A transparência é um pilar central da regulamentação:

  • Transparência ativa: Órgãos devem divulgar mensalmente os nomes dos servidores em teletrabalho integral, duração do regime, metas individuais e percentual da força de trabalho em teletrabalho.
  • Presencial obrigatório para cargos estratégicos: Cargos em comissão e funções de confiança estratégicas exigem presença física.
  • Prioridade para grupos específicos: Gestantes, lactantes, responsáveis por crianças até 5 anos ou por pessoas com deficiência, e mulheres vítimas de violência doméstica ou no trabalho têm preferência no acesso ao teletrabalho.
  • Proteção em casos de violência: Vítimas de assédio moral, sexual ou violência doméstica podem ter teletrabalho integral provisório como medida de proteção, com possibilidade de atuação em qualquer município do país e sigilo de lotação.

Contexto e justificativa

As justificativas apresentadas no texto da Reforma Administrativa apontam que a ausência de uma regulamentação clara e unificada para o teletrabalho na Administração Pública tem gerado critérios amplos e inconsistentes, muitas vezes desvinculados da eficiência na prestação de serviços públicos.

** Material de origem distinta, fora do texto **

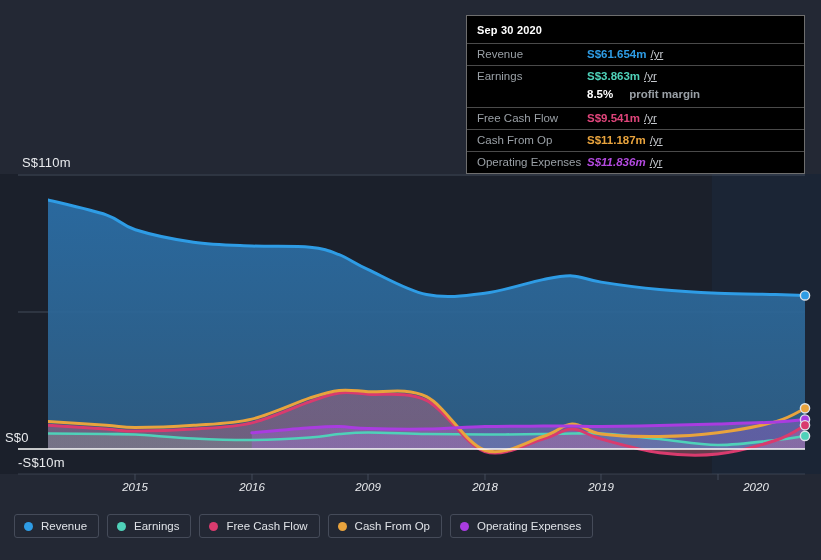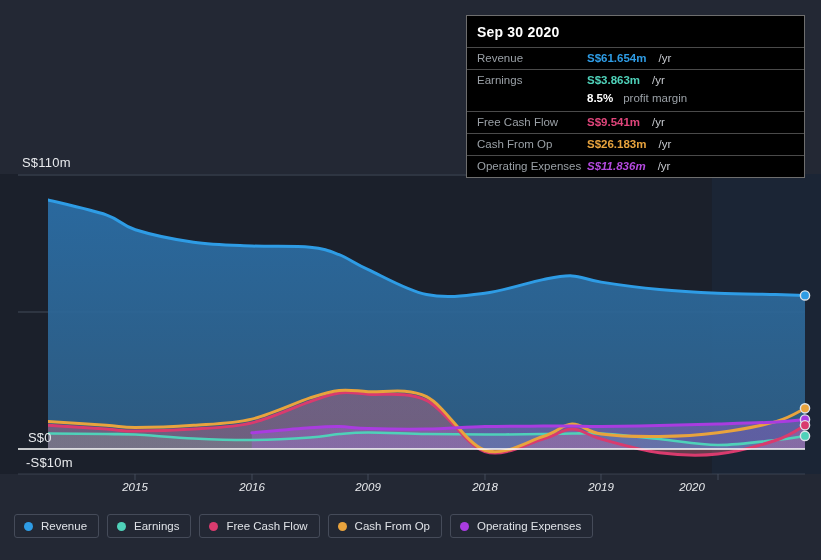--- a/index.html
+++ b/index.html
@@ -35,7 +35,7 @@
     box-sizing:border-box;padding:0;
   }
   .tt-title{
-    color:#fff;font-size:14px;font-weight:bold;
+    color:#fff;font-size:11px;font-weight:bold;
     padding:8px 10px 7px 10px;letter-spacing:.2px;
   }
   .tt-row{

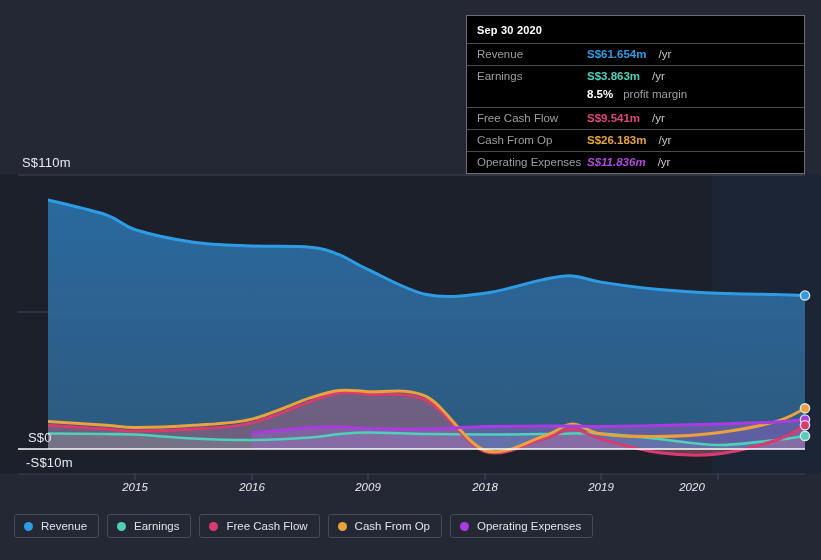--- a/index.html
+++ b/index.html
@@ -48,7 +48,7 @@
   .tt-row.noborder{border-top:none;padding-top:0;padding-bottom:5px;}
   .tt-key{color:#9aa0a6;width:110px;flex:0 0 110px;white-space:nowrap;}
   .tt-val{font-weight:bold;white-space:nowrap;}
-  .tt-unit{color:#c6c9ce;font-weight:normal;margin-left:12px;}
+  .tt-unit{color:#c6c9ce;font-weight:normal;margin-left:4px;text-decoration:underline;}
   .tt-margin-val{color:#fff;font-weight:bold;}
   .tt-margin-lbl{color:#9aa0a6;font-weight:normal;margin-left:10px;}
 

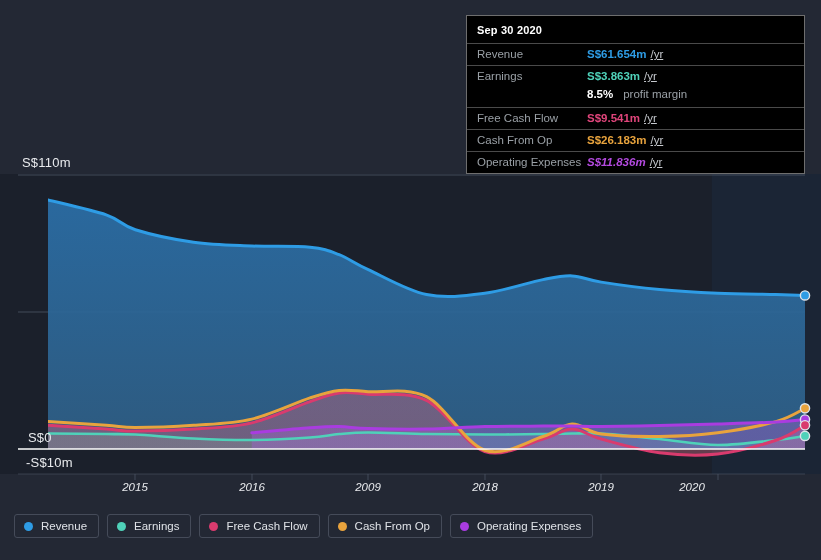--- a/index.html
+++ b/index.html
@@ -50,7 +50,7 @@
   .tt-val{font-weight:bold;white-space:nowrap;}
   .tt-unit{color:#c6c9ce;font-weight:normal;margin-left:4px;text-decoration:underline;}
   .tt-margin-val{color:#fff;font-weight:bold;}
-  .tt-margin-lbl{color:#9aa0a6;font-weight:normal;margin-left:10px;}
+  .tt-margin-lbl{color:#9aa0a6;font-weight:bold;margin-left:16px;}
 
   
   .legend{position:absolute;left:14px;top:514px;display:flex;gap:8px;}

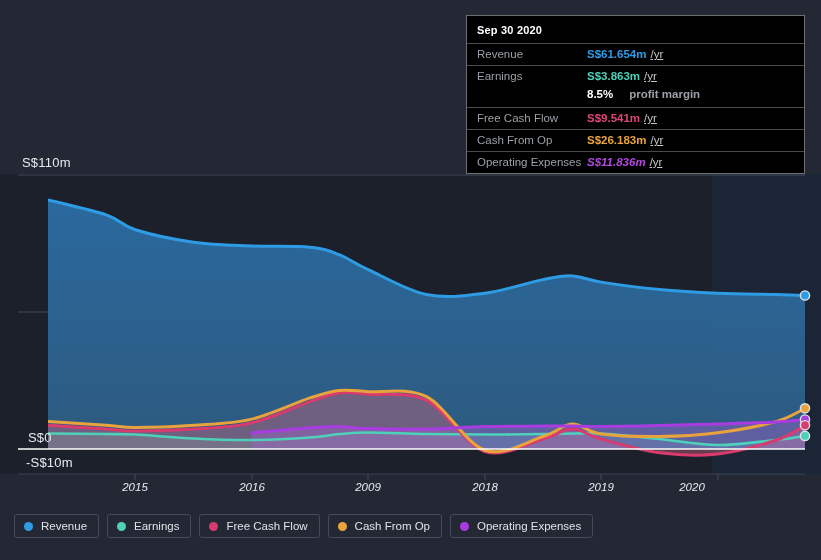--- a/index.html
+++ b/index.html
@@ -159,7 +159,7 @@
         </div>
         <div class="tt-row">
           <span class="tt-key">Cash From Op</span>
-          <span class="tt-val" style="color: rgb(232, 163, 61);">S$26.183m</span>
+          <span class="tt-val" style="color: rgb(232, 163, 61);">S$11.187m</span>
           <span class="tt-unit">/yr</span>
         </div>
         <div class="tt-row">

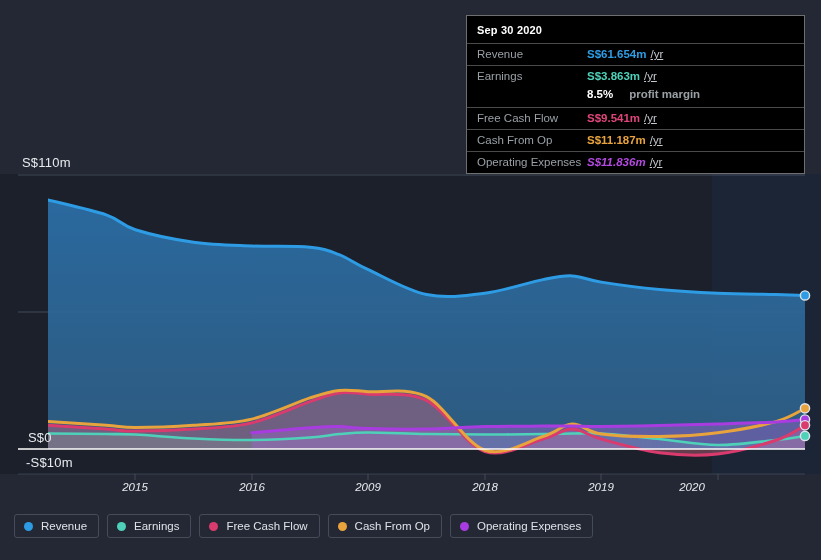--- a/index.html
+++ b/index.html
@@ -23,7 +23,7 @@
     letter-spacing:0.2px;white-space:nowrap;
   }
   .ylab-top{left:22px;top:155px;}
-  .ylab-zero{left:28px;top:430px;}
+  .ylab-zero{left:5px;top:430px;}
   .ylab-neg{left:26px;top:455px;}
   .xlab{position:absolute;top:481px;color:#e8eaed;font-size:11.5px;
         transform:translateX(-50%);white-space:nowrap;font-style:italic;}

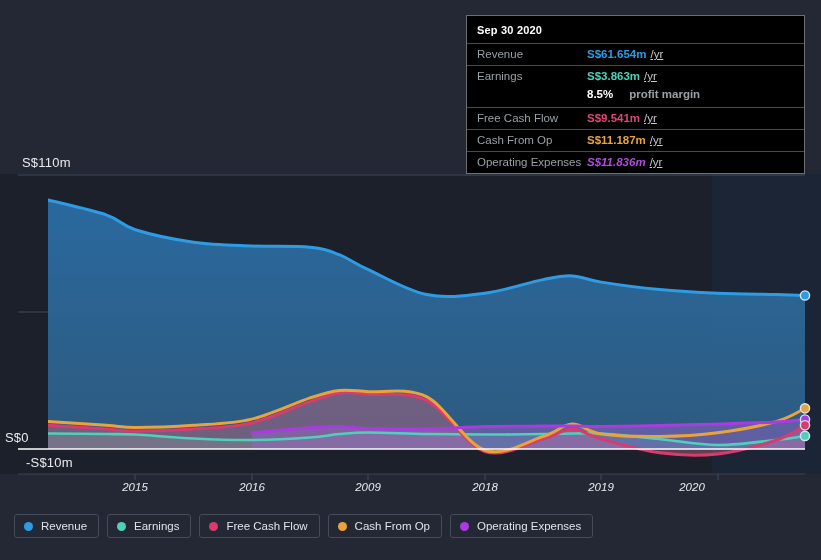--- a/index.html
+++ b/index.html
@@ -24,7 +24,7 @@
   }
   .ylab-top{left:22px;top:155px;}
   .ylab-zero{left:5px;top:430px;}
-  .ylab-neg{left:26px;top:455px;}
+  .ylab-neg{left:18px;top:455px;}
   .xlab{position:absolute;top:481px;color:#e8eaed;font-size:11.5px;
         transform:translateX(-50%);white-space:nowrap;font-style:italic;}
 

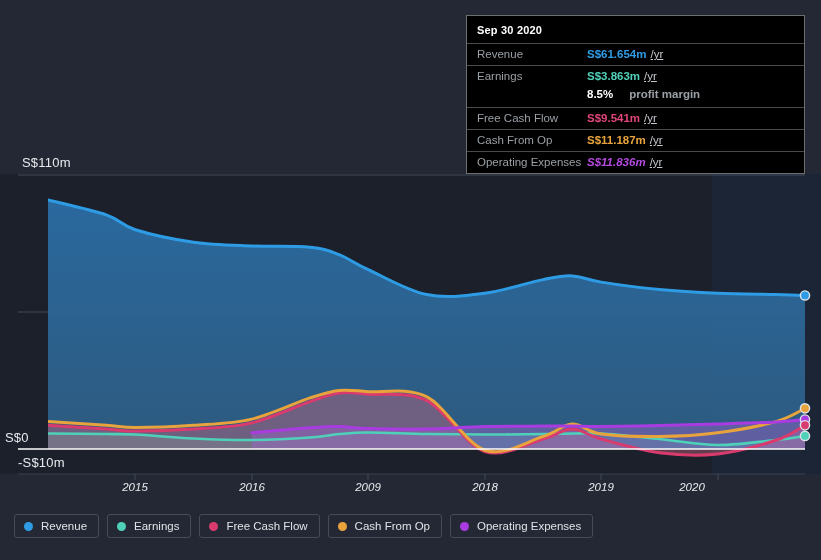--- a/index.html
+++ b/index.html
@@ -131,7 +131,7 @@
       <div class="xlab" style="left: 368px;">2009</div>
       <div class="xlab" style="left: 485px;">2018</div>
       <div class="xlab" style="left: 601px;">2019</div>
-      <div class="xlab" style="left: 692px; text-align: center;">2020</div>
+      <div class="xlab" style="left: 756px; text-align: center;">2020</div>
     </div>
 
   <div class="tooltip">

Uma auditoria do Tribunal de Contas da União (TCU) reforçou a necessidade de diretrizes que priorizem resultados mensuráveis, com metas objetivas e avaliação de desempenho. Dados mostram que 21,42% dos servidores federais estão em teletrabalho (parcial ou integral), com casos extremos, como a ANCINE, onde 74,93% atuam remotamente.

A proposta defende que é preciso corrigir a percepção de que o teletrabalho é um direito subjetivo, reforçando sua natureza como ferramenta de gestão voltada à eficiência e ao interesse público.